Tarefa ingrata essa de escrever sobre “Tudo em Todo Lugar ao Mesmo Tempo”, um acontecimento que estreou nos cinemas dia 23.06.2022. Chamo de “acontecimento” porque apenas usar o substantivo “filme” para nomear essa produção chegaria a ser um reducionismo covarde, afinal, o que temos é uma experiência filosófica, engraçada, dramática e de ação para explodir a mente, já que, também, o roteiro parece não ter limites, nem buscar nenhuma coerência, pelo menos não do jeito que estamos acostumados a ver.
O roteiro é fenomenal. De forma bem simplista (até porque eu não saberia resumir todo o roteiro dessa obra, mesmo que tentasse muito), então, a história acompanha Evelyn (Michelle Yeoh, vista quase sempre no cinema descendo o braço nas artes marciais), uma imigrante chinesa dona de uma lavanderia nos Estados Unidos. Ela vive com o marido, sócio do negócio (interpretado por Ke Huy Qua, o garotinho que acompanha Indiana Jones no Templo da Perdição) e com a filha Joy (Stephanie Hsu). Eles estão enrolados com a Receita Federal (personificada por Jamie Lee Curtis como a auditora... fenomenal), com uma festa do pai de Evelyn e com a chegada da namorada de Joy para ser apresentada à família.

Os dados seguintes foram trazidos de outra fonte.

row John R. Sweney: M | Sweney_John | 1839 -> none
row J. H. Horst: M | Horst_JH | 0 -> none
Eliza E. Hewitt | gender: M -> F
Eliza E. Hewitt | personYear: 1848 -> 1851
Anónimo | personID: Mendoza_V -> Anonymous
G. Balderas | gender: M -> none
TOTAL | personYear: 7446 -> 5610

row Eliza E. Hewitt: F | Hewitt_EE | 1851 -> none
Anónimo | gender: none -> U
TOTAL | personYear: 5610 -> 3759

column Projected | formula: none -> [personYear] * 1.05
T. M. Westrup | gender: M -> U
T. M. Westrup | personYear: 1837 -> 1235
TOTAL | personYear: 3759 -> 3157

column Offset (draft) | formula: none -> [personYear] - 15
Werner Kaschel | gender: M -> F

Ok, até aí um drama familiar já suficientemente complexo, que muda radicalmente quando a trama passa a explorar rupturas dimensionais, multiversos, referências cinematográficas, artes maciais ... Isso mesmo, em pouco tempo, somos lançados numa história fantástica que extrapola todos os limites de coerência e fórmulas narrativas.

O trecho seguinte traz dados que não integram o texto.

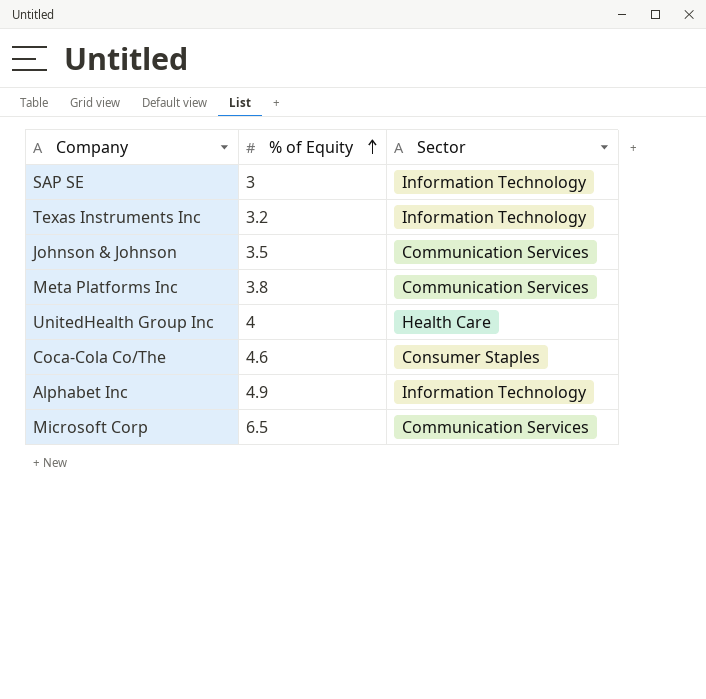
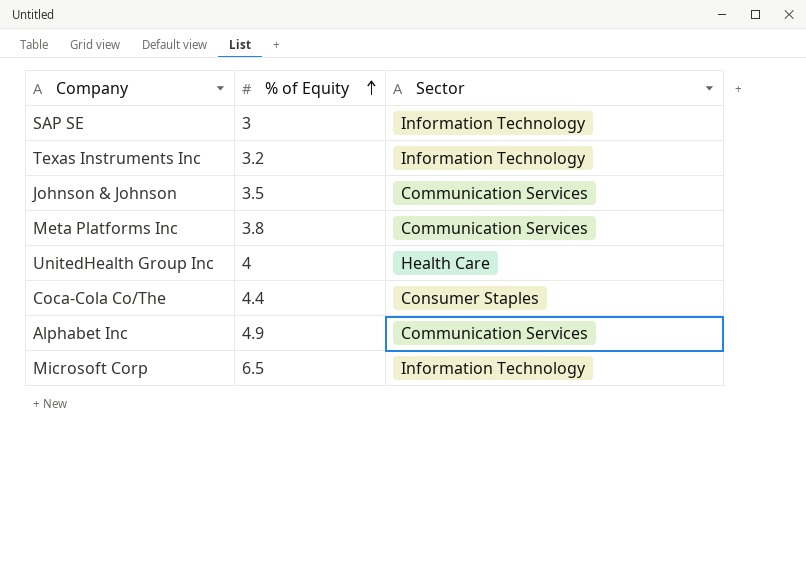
Coca-Cola Co/The | % of Equity: 4.6 -> 4.4
Alphabet Inc | Sector: Information Technology -> Communication Services
Microsoft Corp | Sector: Communication Services -> Information Technology

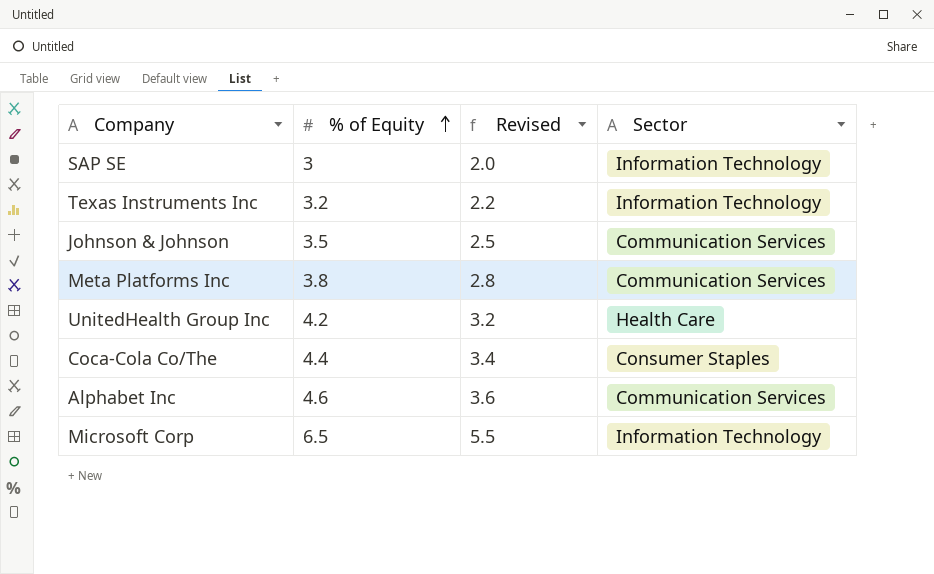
column Revised | formula: none -> [% of Equity] - 1
UnitedHealth Group Inc | % of Equity: 4 -> 4.2
Alphabet Inc | % of Equity: 4.9 -> 4.6

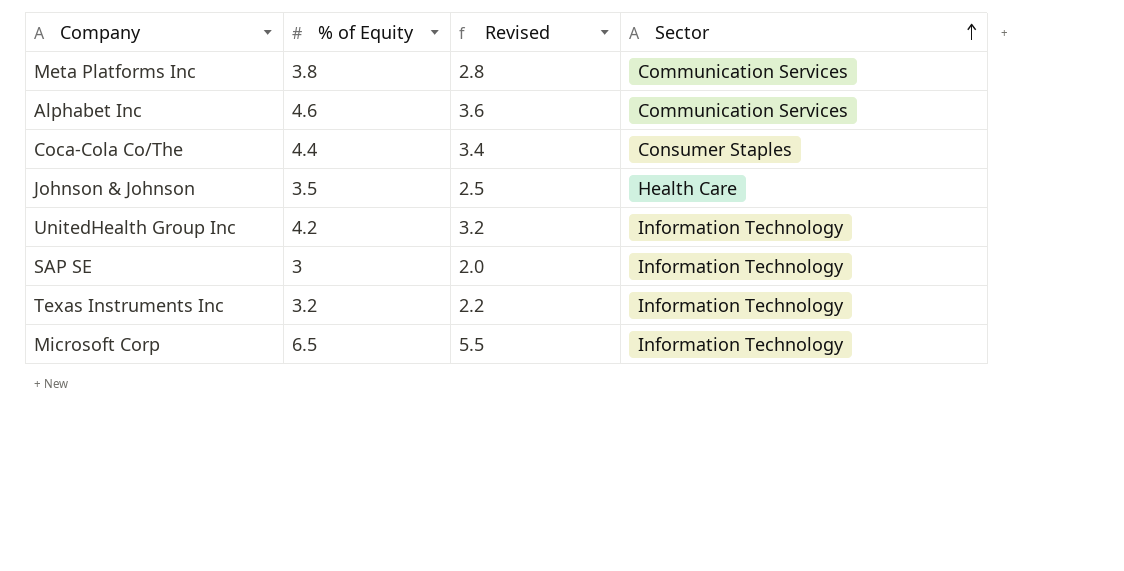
row order: % of Equity ascending -> Sector ascending
Johnson & Johnson | Sector: Communication Services -> Health Care
UnitedHealth Group Inc | Sector: Health Care -> Information Technology

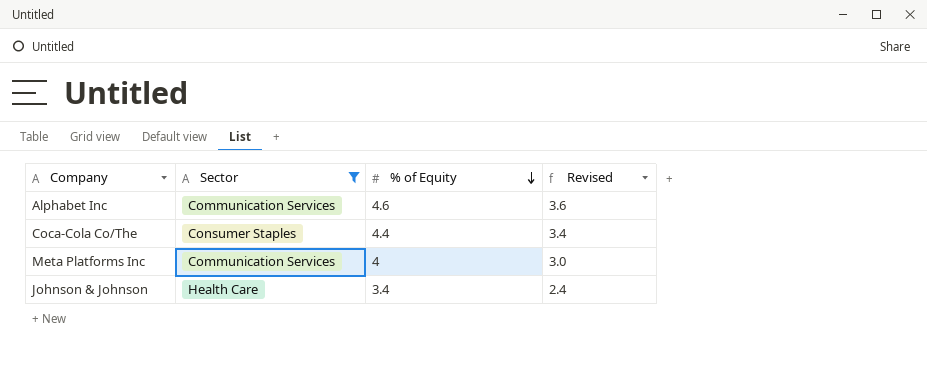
filter: none -> Sector != Information Technology
row order: Sector ascending -> % of Equity descending
column Sector | position: 4 -> 2
Meta Platforms Inc | % of Equity: 3.8 -> 4
Meta Platforms Inc | Revised: 2.8 -> 3.0
Johnson & Johnson | % of Equity: 3.5 -> 3.4
Johnson & Johnson | Revised: 2.5 -> 2.4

Já vimos algumas produções explorarem realidades alternativas e o multiverso (recentemente quem tentou foi “Dr Estranho no Multiverso da Loucura”) e uma coisa sempre me chamou a atenção: como um tema tão complexo pode ser contado dentro de uma coerência narrativa tradicional?
Parece que estamos diante de uma história que apenas arranha a superfície do que poderia ter sido um estudo bem mais amplo. Aqui, os diretores Daniel Kwan, Daniel Scheinert (que já demonstraram ter um parafuso a menos com o filme “Um Cadáver para Sobreviver”, disponível no HBO Max) extrapolam qualquer linha narrativa que deixaria o filme mais redondinho... eles levam o conceito ao limite do inteligível e a gente que lute para acompanhar. Eu só lembro de ter visto algo parecido com a anárquica série de animação “Rick and Morty” (HBO Max).
Além das reflexões filosóficas e dos conceitos super abstratos, “Tudo em Todo Lugar ao Mesmo Tempo” tem muito a oferecer. As coreografias das lutas são incríveis, com destaque para Michele Yeoh que, com 59 anos, demonstra vigor invejável. A montagem (alucinadamente ágil) impressiona e consegue fazer a “viagem” do filme de forma inteligente e prática. E um outro trunfo que é um show à parte: O humor do filme. O absurdo e a galhofa apresentados são de rachar de rir, correndo o risco de quase perder um pouco o tom do filme, mas só quase, já que ir de um extremo a outro, seja no tom ou tema, é coisa comum durante a projeção.
O filme já caminha para se tornar um clássico instantâneo, pela repercussão nas redes e sucesso de público e crítica. Além disso, está sendo bem-visto tanto nos circuitos alternativos como nos mais comerciais, demonstrando que não é um filme de nicho, e sim uma grande obra inovadora, provocadora, inteligente e divertida.
Mas nem tudo é tão complexo assim, existem mensagens bem claras de se absorver assistindo à essa perola. Cada mini decisão que se toma na vida abre caminhos diferentes e todas as outras possibilidades se tornam diferentes realidades e, assim, as camadas do multiverso vão se formando.
Interessante perceber- ou sentir- que as discussões sobre o multiverso estão também (ou exclusivamente) dentro da cabeça da gente: a vontade de encontrar propósito, a indecisão perante as grandes escolhas da vida, a satisfação com a carreira, o enfrentamento com a família, os dramas pessoais como sucesso financeiro ou a própria sexualidade, o arrependimento com os caminhos escolhidos e o pensamento cortante que deve perseguir muita gente... “e se eu tivesse feito diferente?”. Esse filme discute, acolhe, abraça, joga para cima e contorce esse pensamento e pede para que você olhe para a própria vida e perceba, em meio a tanta loucura, com quem você gostaria de estar no fim de tudo... o que te faz feliz de verdade?